Kemiskinan Ekstrem di Bintaro: Jeratan Judi Online, Lemahnya Literasi Keuangan, hingga Dampak Abrasi
Tantangan Literasi Keuangan dan Pola Pikir
Di sisi lain, Camat Ampenan, Muzakir Walad, menilai tantangan terbesar saat ini adalah mengubah pola pikir masyarakat, terutama dalam hal pengelolaan keuangan.

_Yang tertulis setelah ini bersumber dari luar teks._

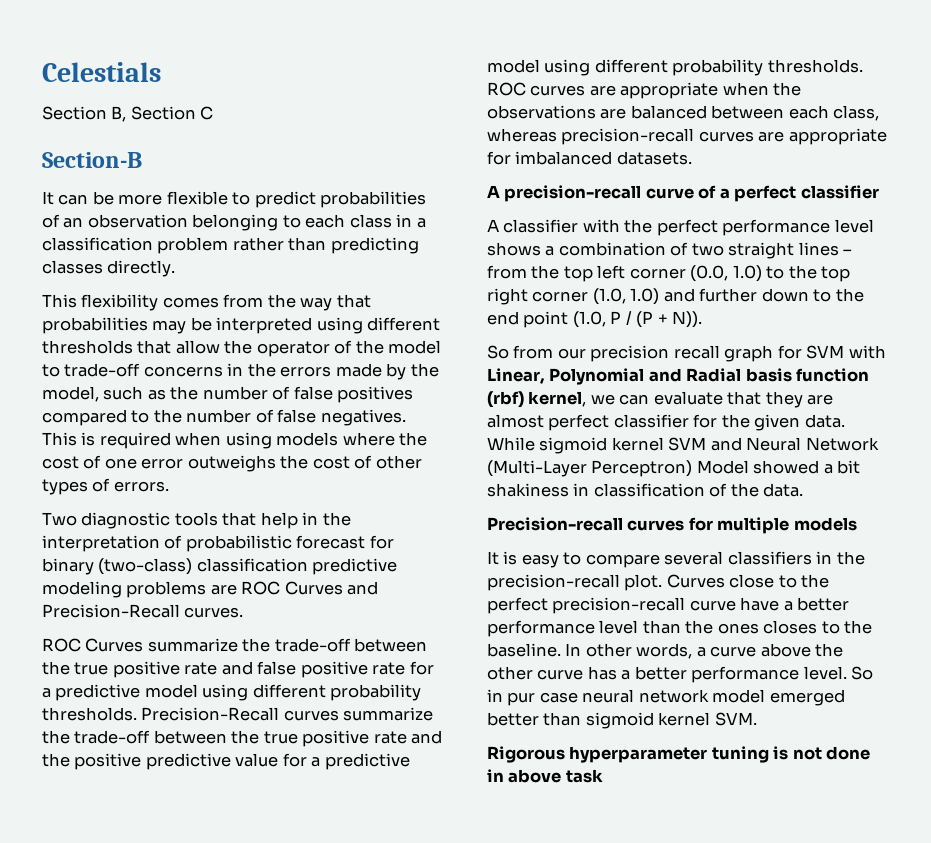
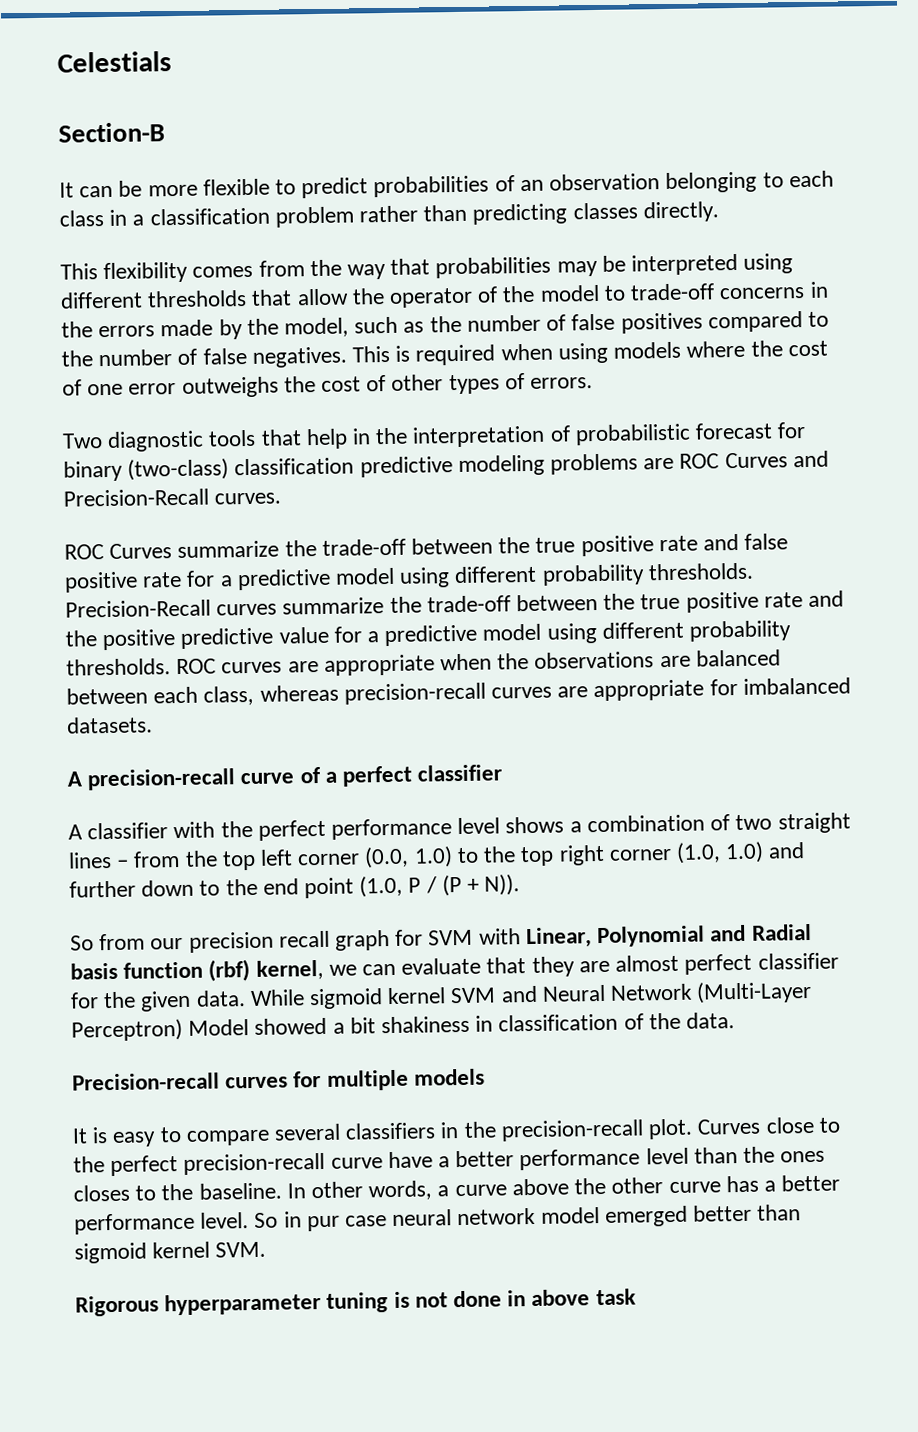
[42,106,214,122] // Section B, Section C -> (172, 62) none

Kelurahan Bintaro terkenal sebagai wilayah dengan sektor perikanan yang produktif. Seorang nelayan bahkan bisa memperoleh penghasilan hingga Rp1,5 juta dalam sekali melaut. Namun, perilaku konsumtif dan kurangnya manajemen keuangan rumah tangga membuat sebagian warga kembali terjerumus dalam kesulitan ekonomi.
Selain itu, tingginya angka putus sekolah di tingkat SMP juga menjadi perhatian. Banyak anak memilih langsung bekerja sebagai nelayan daripada melanjutkan pendidikan.
“Kita perlu penguatan literasi keuangan keluarga. Uang ada, tapi manajemennya yang harus kita benahi agar kemiskinan ekstrem ini benar-benar tuntas,” ujar Muzakir.